[EXERCISE PROMPT]:
For the data below, give again exactly the lines from the one containing "TIVOLI - Pendant" through the one containing "total: 54677.04 -> 54316.34", both ends included, and no others.

[RECORDED DATA]:
:::

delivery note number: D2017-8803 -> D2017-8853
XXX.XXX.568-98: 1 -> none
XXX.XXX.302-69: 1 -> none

:::

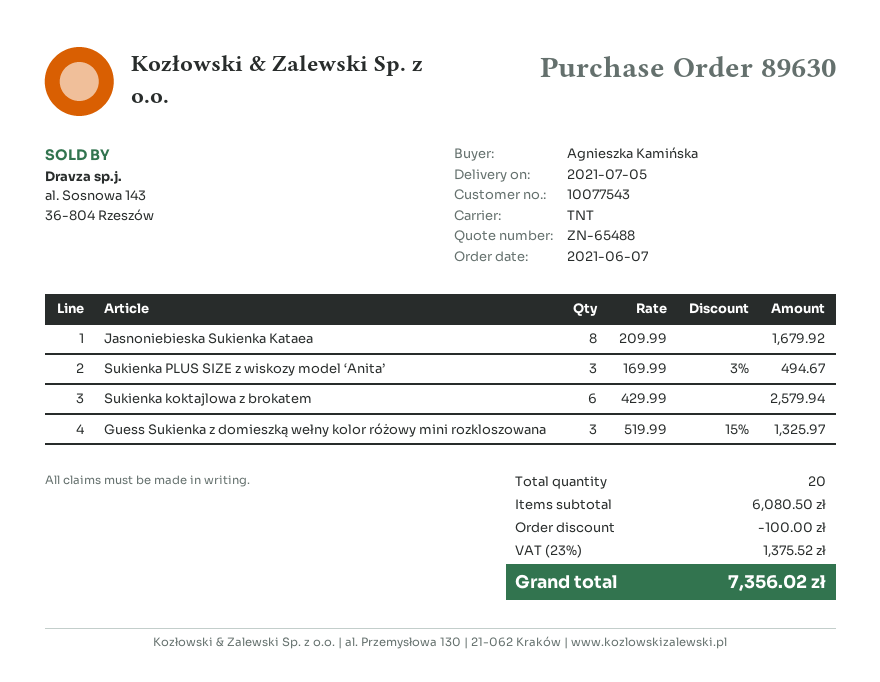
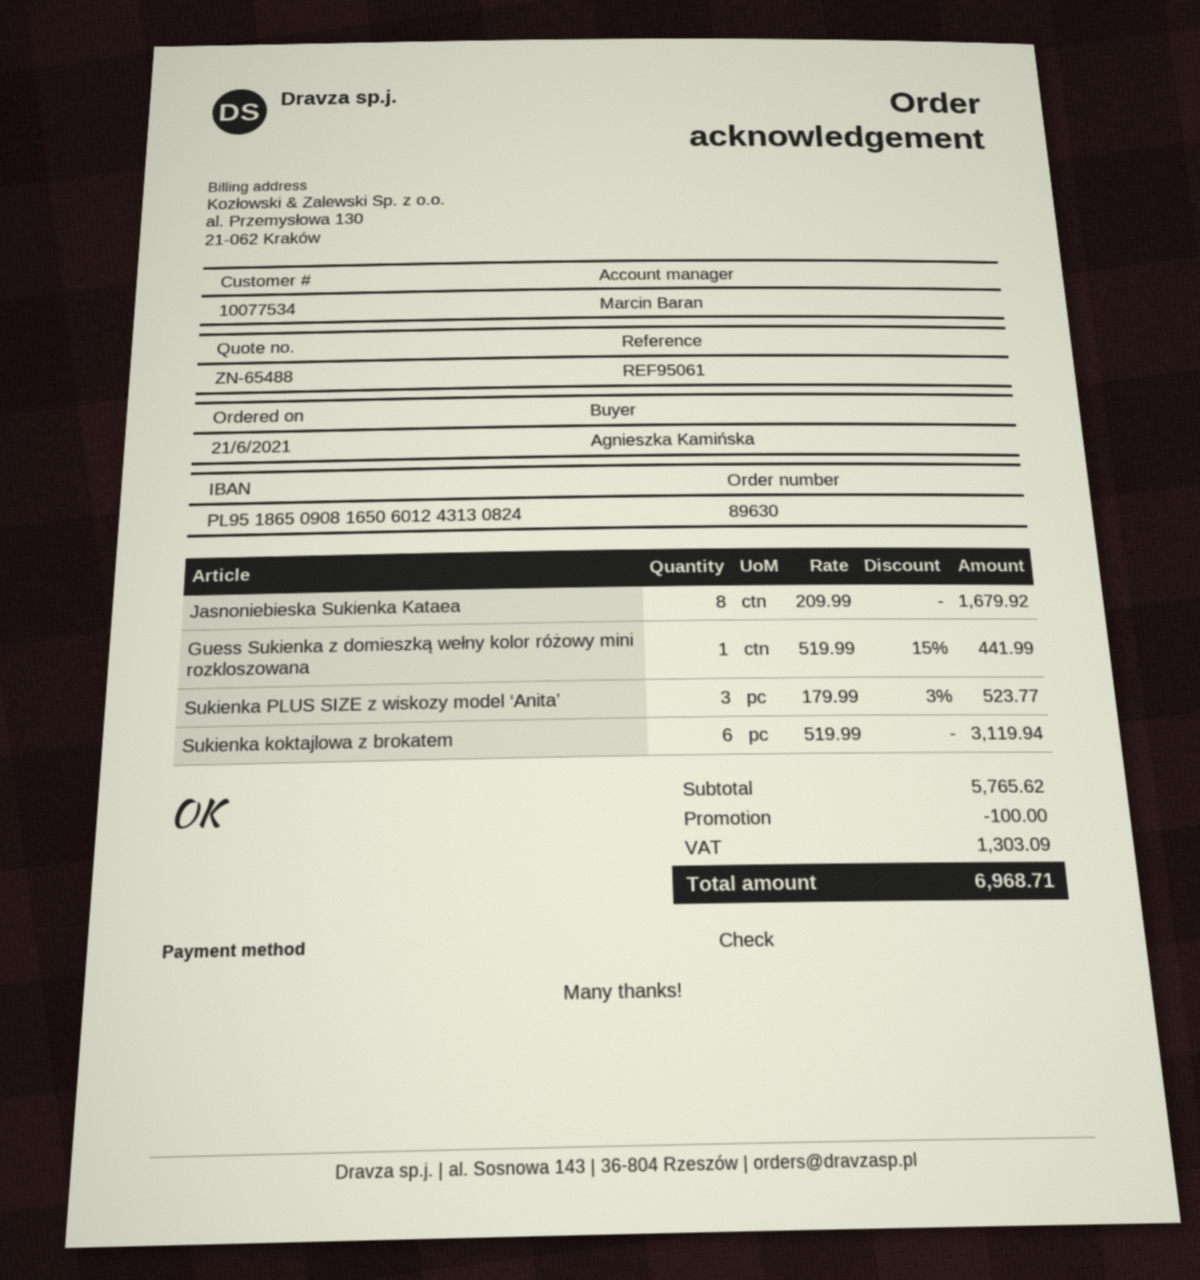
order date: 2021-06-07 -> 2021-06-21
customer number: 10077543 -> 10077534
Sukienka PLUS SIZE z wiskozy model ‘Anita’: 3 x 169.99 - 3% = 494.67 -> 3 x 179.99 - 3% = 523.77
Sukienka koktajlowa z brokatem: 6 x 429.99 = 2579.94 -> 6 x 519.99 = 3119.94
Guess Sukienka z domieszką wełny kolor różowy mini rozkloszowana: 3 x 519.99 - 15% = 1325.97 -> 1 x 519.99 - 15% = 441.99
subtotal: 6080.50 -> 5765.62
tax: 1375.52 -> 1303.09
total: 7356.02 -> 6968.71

:::

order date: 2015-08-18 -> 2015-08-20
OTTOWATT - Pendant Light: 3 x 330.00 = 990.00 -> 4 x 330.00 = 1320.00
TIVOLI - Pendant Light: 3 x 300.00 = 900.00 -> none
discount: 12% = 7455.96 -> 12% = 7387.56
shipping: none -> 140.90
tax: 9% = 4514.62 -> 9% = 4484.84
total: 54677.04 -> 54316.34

:::

[THE COMPLETED TASK]:
TIVOLI - Pendant Light: 3 x 300.00 = 900.00 -> none
discount: 12% = 7455.96 -> 12% = 7387.56
shipping: none -> 140.90
tax: 9% = 4514.62 -> 9% = 4484.84
total: 54677.04 -> 54316.34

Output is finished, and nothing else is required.